FHC não conseguiu fazer o sucessor, e Lula assumiu o poder em 2003. Foi uma transição pacífica, embora PSDB e PT tenham disputado cabeça a cabeça a política nacional durante mais de duas décadas. Emabalados pelo sucesso do Plano Real, os tucanos queriam governar o país por vinte anos, mas esse projeto não foi levado adiante. O enfrentamento, agora, se dá entre Lula e Bolsonaro, favoritos para chegar ao segundo turno. Ambos têm ampla vantagem sobre os demais concorrentes, que lutam para colocar de pé uma candidatura competitiva da chamada terceira via. Em tese há espaço para que isso ocorra, já que uma fatia considerável dos eleitores não quer a vitória nem de Lula nem de Bolsonaro. Na prática, nenhum dos nomes testados pelo centro conseguiu deslanchar até agora. São os casos do governador de São Paulo, João Doria (PSDB), do ex-ministro Ciro Gomes (PDT) e do ex-juiz da Operação Lava Jato Sergio Moro, do Podemos. Políticos e especialistas dizem que, entre os dois favoritos, quem corre o risco de ficar de fora do segundo turno é Bolsonaro.
O atual presidente da República é recordista de rejeição, que está na casa dos 60%. A “Veja” diz que o porcentual parece “proibitivo”, capaz de inviabilizar a conquista de um novo mandato, mas não é, já que alguns de seus possíveis adversários, como Sergio Moro, lidam com números parecidos. Bolsonaro tem se desgastado por pregar ideias estapafúrdias como a rejeição à vacina contra a covid-19 e o ataque às instituições, o que atrapalha a cena política e econômica. A rejeição a Lula é bem menor e situa-se em torno de 40% mas o petista tem sido poupado até aqui. A tendência é que a artilharia se volte contra ele com a aproximação da votação, o que pode impulsionar a sua rejeição. Uma das fragilidades de Lula está no campo das denúncias de corrupção, tema que ainda está no topo das prioridades de cerca de 10% do eleitorado, mas não deve ter na próxima campanha o mesmo peso que teve em 2018. Ultimamente, a economia assumiu a dianteira entre as preocupações da população.

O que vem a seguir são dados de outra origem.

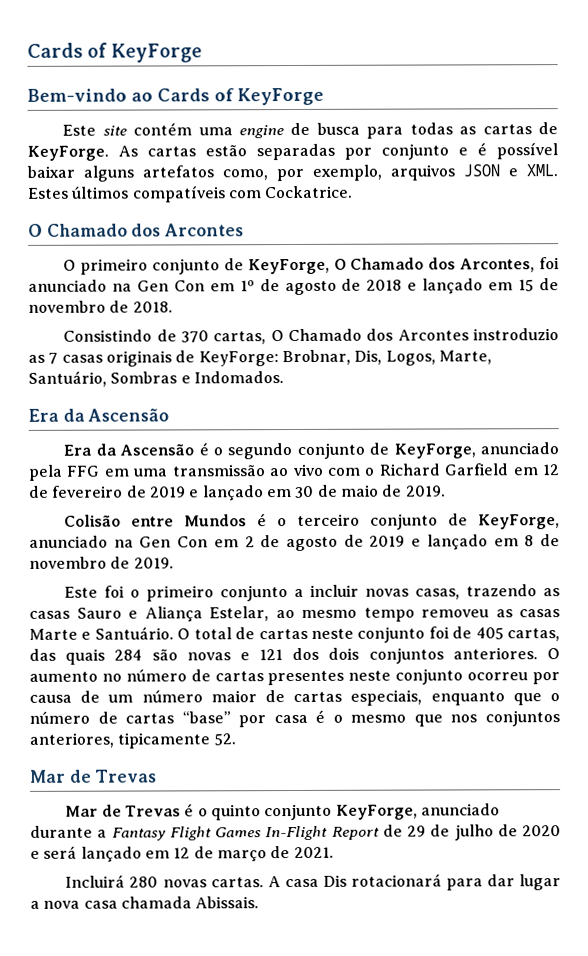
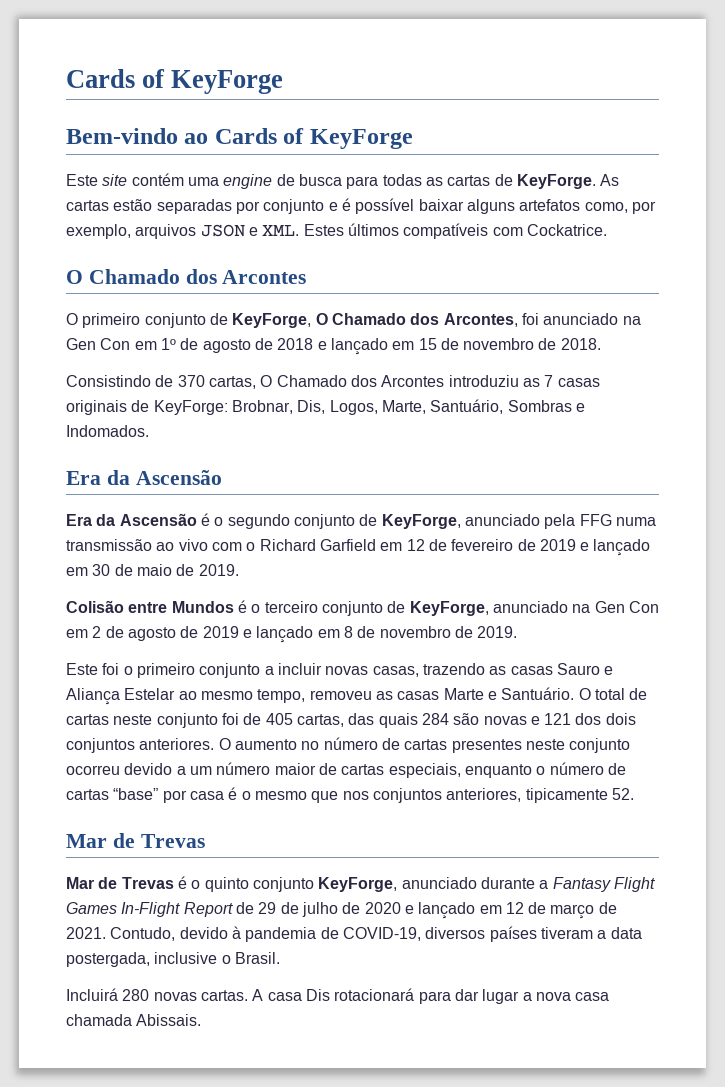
[473,328,559,341] instroduzio -> [448,375,519,387] introduziu
[103,468,168,477] em uma -> [615,517,656,526] numa
[209,606,269,622] Estelar, -> [124,688,176,700] Estelar
[363,607,415,622] tempo -> [257,689,306,703] tempo,
[532,672,561,685] [29,690,101,703] por causa de -> [124,763,186,775] devido a
[512,693,542,706] que -> (532, 771) none
[43,845,78,859] será -> (414, 909) none
(334, 852) none -> [110,926,642,942] [66,952,280,967] Contudo, devido à pandemia de COVID-19, diversos países tiveram a data postergada, inclusive o Brasil.

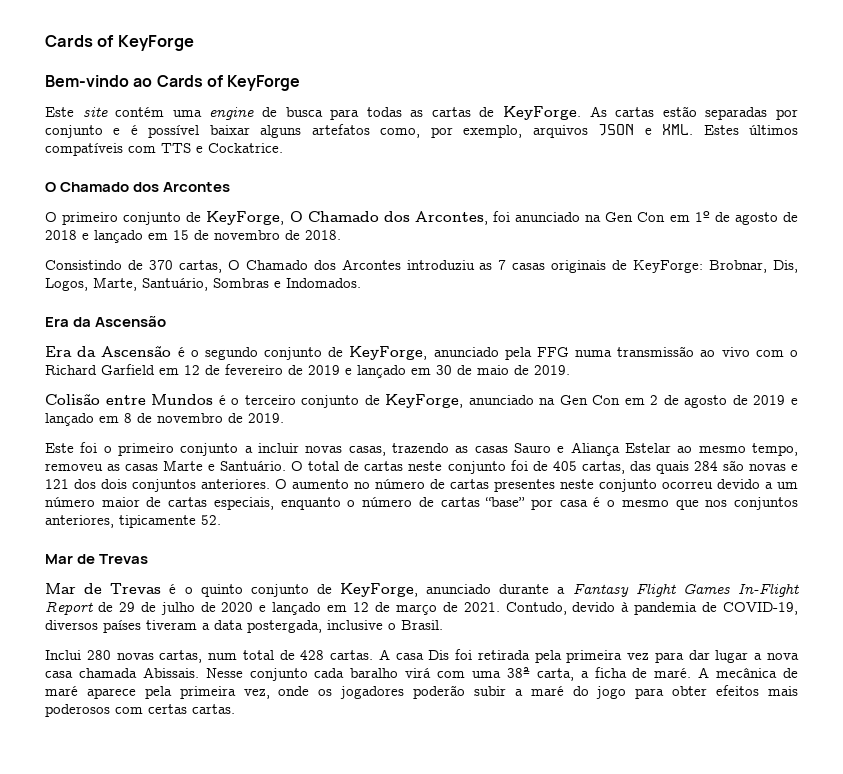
(523, 231) none -> [161,143,203,153] TTS e
(314, 884) none -> [316,584,332,594] de
[66,988,118,1001] Incluirá -> [45,650,81,660] Inclui
[200,988,415,1001] cartas. A casa Dis rotacionará -> [159,649,650,663] cartas, num total de 428 cartas. A casa Dis foi retirada pela primeira vez
(202, 1020) none -> [205,667,799,681] [45,685,798,699] [45,704,235,717] Nesse conjunto cada baralho virá com uma 38ª carta, a ficha de maré. A mecânica de maré aparece pela primeira vez, onde os jogadores poderão subir a maré do jogo para obter efeitos mais poderosos com certas cartas.

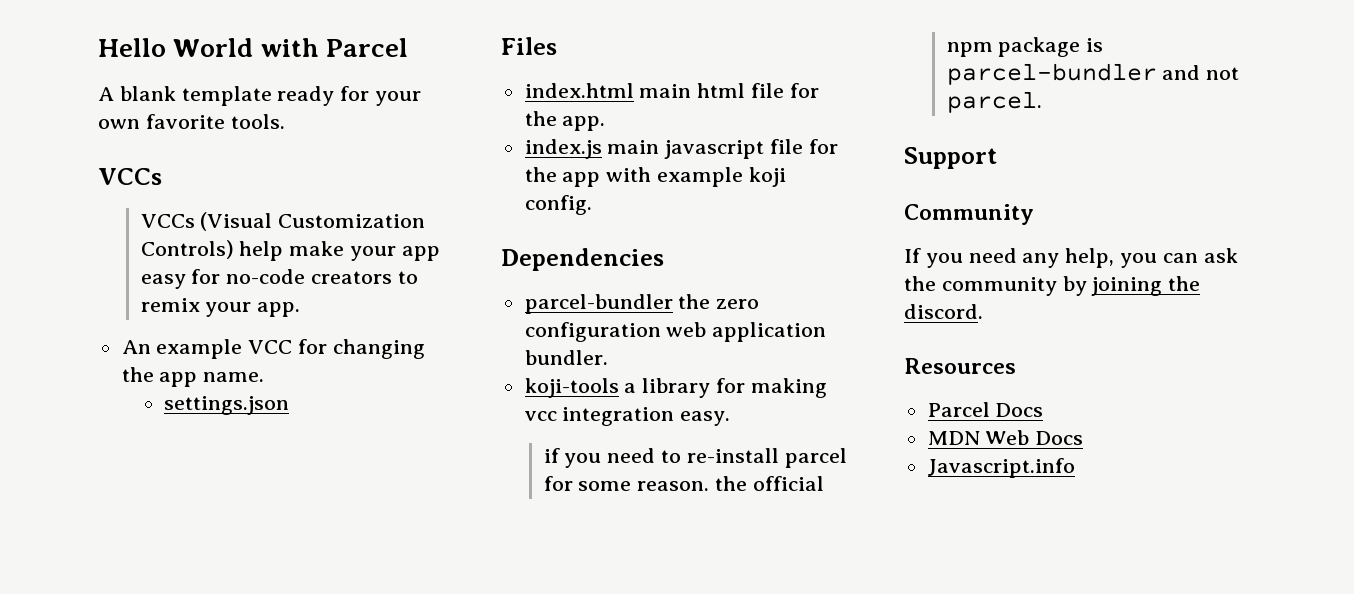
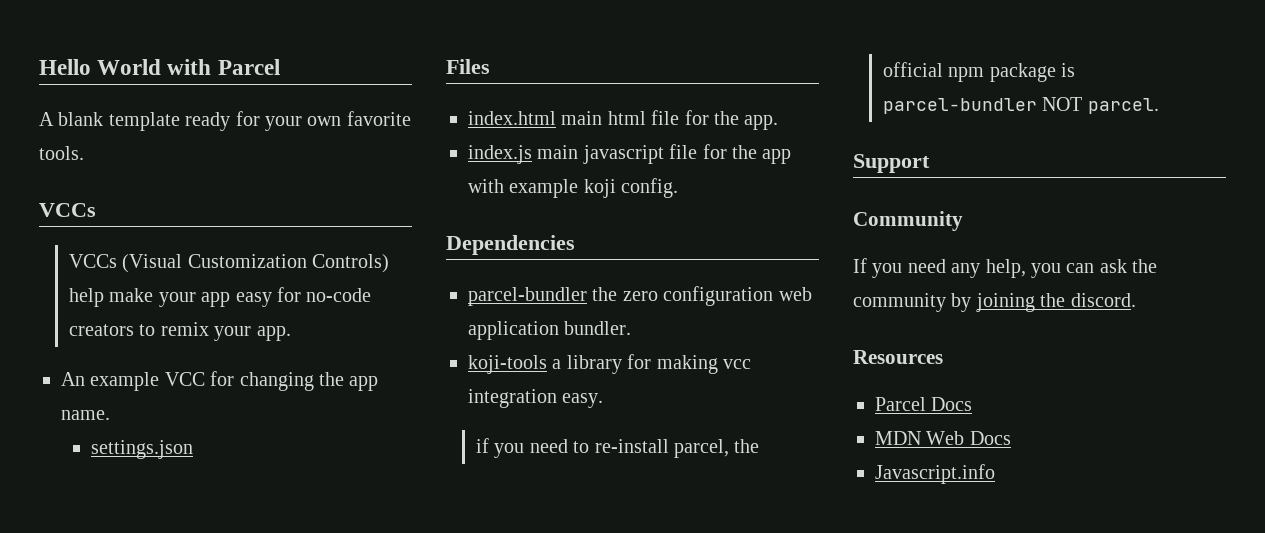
[784,448,847,468] [543,476,710,491] parcel for some reason. -> [674,439,730,458] parcel,
[1162,65,1240,80] and not -> [1042,97,1083,111] NOT

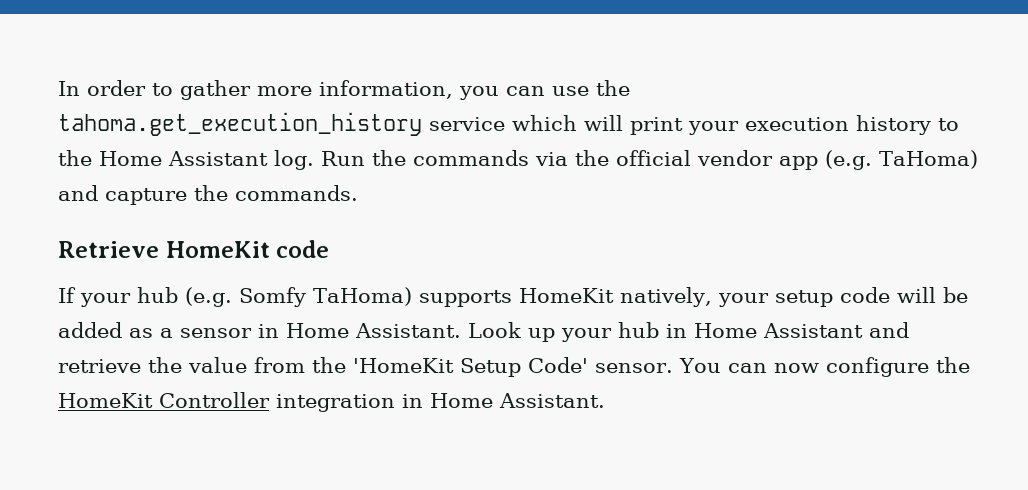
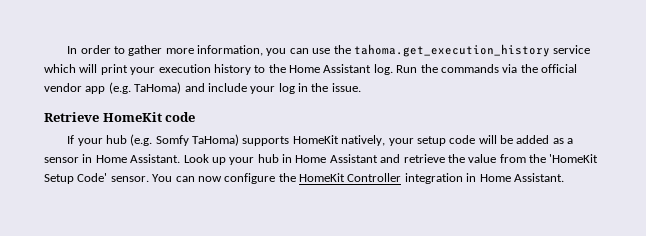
[105,185,358,205] capture the commands. -> [207,83,361,94] include your log in the issue.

O presidente do Senado, Rodrigo Pacheco (PSD), que lançou pré-candidatura ao Planalto, reclama: “Vivemos hoje um clima de radicalismo, de extremismo, de uma cultura de ódio que está acabando com o Brasil e que precisamos conter”. O governador João Doria assim se refere aos favoritos Lula e Bolsonaro: “São dois populistas. Em um país sem uma liderança consciente, respeitável, os populistas se ressaltam”. A avaliação parece correta, mas insuficiente para alterar radicalmente o cenário das tendências para a eleição deste ano. Políticos e eleitores que não estão diretamente envolvidos com a cultura do ódio ou da exacerbação de ânimos torcem, pelo menos, para que a democracia seja preservada e mais do que isso fortalecida, a partir do acatamento ao resultado das eleições, desvanecendo-se o fantasma negacionista que paira sobre o quadro institucional brasileiro.